Gales natural and human

November 24, 1999
Issue 

Gales natural and human

Voyage of the Pacific Peacemaker
By Win Olive
Self-published, 1999
299 pp., $25

Review by Bill Ethell

In 1978 Win Olive was invited by three friends to camp beside the East Alligator River in the Northern Territory. After travelling from Sydney, she met Vai Stanton, an Aboriginal woman, who explained the destruction uranium mining would inflict on the people of Arnhem Land, the environment and the Kakadu area.

Olive's long journey from Sydney to Jabiluka was just a part of the remarkable story she has taken 17 years to write. The story spans the length and breadth of Australia, sails across the Pacific, follows the west coast of the USA from Seattle to San Diego and ends on a lake in Nicaragua.

At the age of 80, Olive has published her first book. It is based on the voyage of the Pacific Peacemaker, which sailed out of Sydney Harbour in 1982. Olive, a survivor of breast cancer and its treatments, three children, two grandchildren and a middling marriage, had joined 10 others on the 15-metre sailing boat.
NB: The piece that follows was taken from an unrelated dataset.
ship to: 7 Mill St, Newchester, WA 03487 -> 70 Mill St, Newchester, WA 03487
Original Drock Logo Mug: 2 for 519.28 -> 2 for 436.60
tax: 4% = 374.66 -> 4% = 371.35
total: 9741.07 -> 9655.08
The story opens in a Tasman gale: "Just after midnight I was awakened by a loud bang, and as the vessel rolled I was thrown violently against the wall of my bunk ... with the severity of the storm and the incessant thunder and banging I wondered if the little ketch was demasted or sinking."
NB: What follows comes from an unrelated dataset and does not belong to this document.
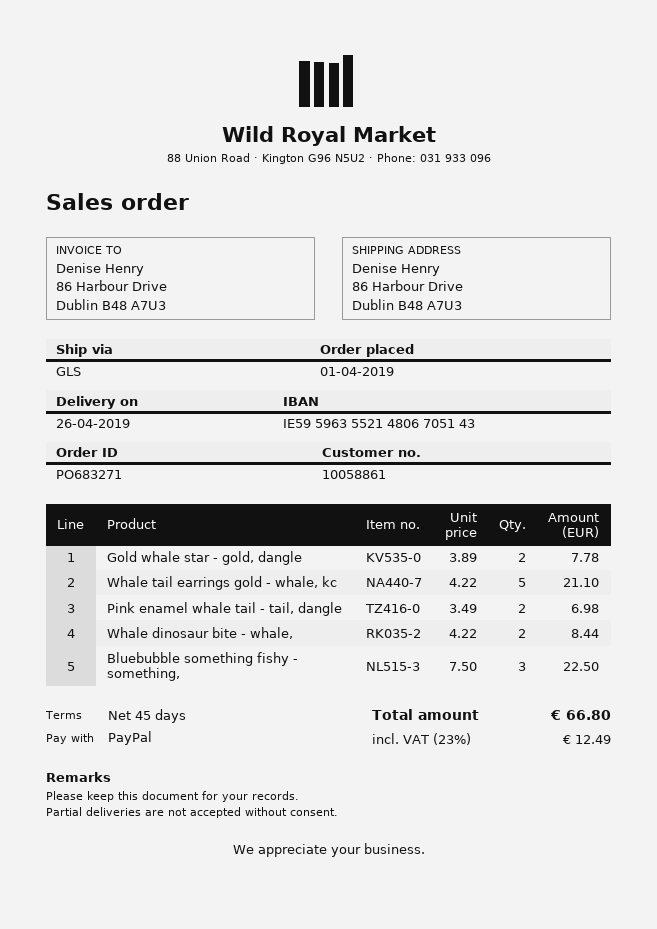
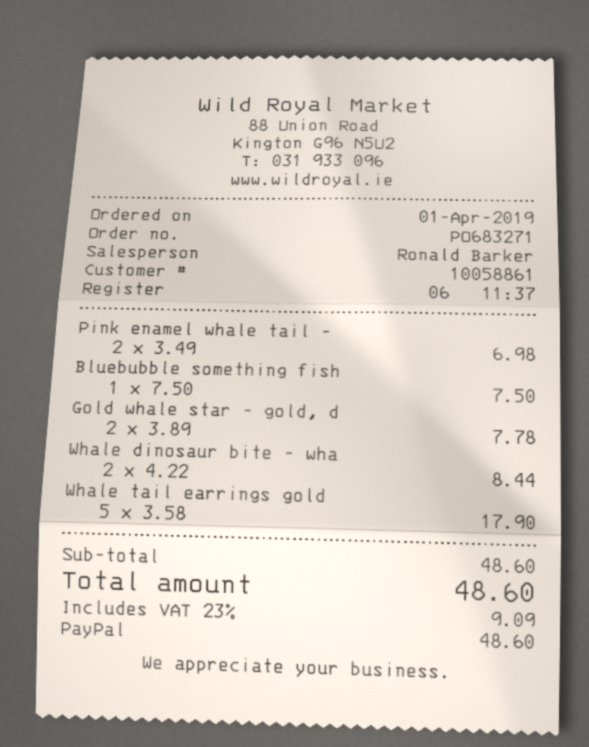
Whale tail earrings gold - whale, kc: 5 x 4.22 = 21.10 -> 5 x 3.58 = 17.90
Bluebubble something fishy - something,: 3 x 7.50 = 22.50 -> 1 x 7.50 = 7.50
tax: 23% = 12.49 -> 23% = 9.09
total: 66.80 -> 48.60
The book is a very personal account of these times, but also a lesson for those who desire change on how campaigns are developed and broadened, how diverse peoples are welded into a group of substantial influence and how, even though disagreements, conflict and disasters occur, people can and do work together successfully.
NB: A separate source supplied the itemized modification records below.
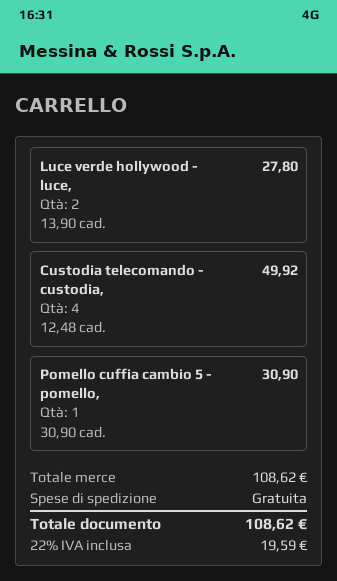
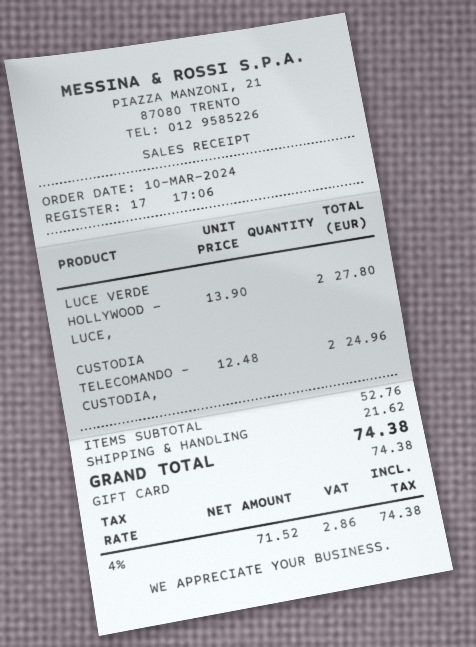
Custodia telecomando - custodia,: 4 x 12.48 = 49.92 -> 2 x 12.48 = 24.96
Pomello cuffia cambio 5 - pomello,: 1 x 30.90 = 30.90 -> none
subtotal: 108.62 -> 52.76
shipping: 0.00 -> 21.62
tax: 22% = 19.59 -> 4% = 2.86
total: 108.62 -> 74.38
From Fremantle in Western Australia to the Straits of Juan de Fuca by the US-Canadian border, ordinary people form a vast web of resistance to the collaboration of governments and business in the destruction of indigenous people, the rape of the environment and the terror of the real threat of nuclear war.

Olive records the role of different sections of the community in the Pacific Peacemaker project: from the national executive of the Australian Council of Churches to Bishop Hunthausen in Seattle, from small groups of friends to the ACTU, from Greenpeace to green groups in Lismore and the Maritime Union of Australia, which took industrial action after the boat was rammed and dismasted only 500 metres off the entrance to France's nuclear test site at Moruroa Atoll.

Olive has done a great service to us all. Her book is a small book with a big heart — one more wonderful achievement for a great anti-war warrior.

It can be purchased from Gleebooks in Sydney.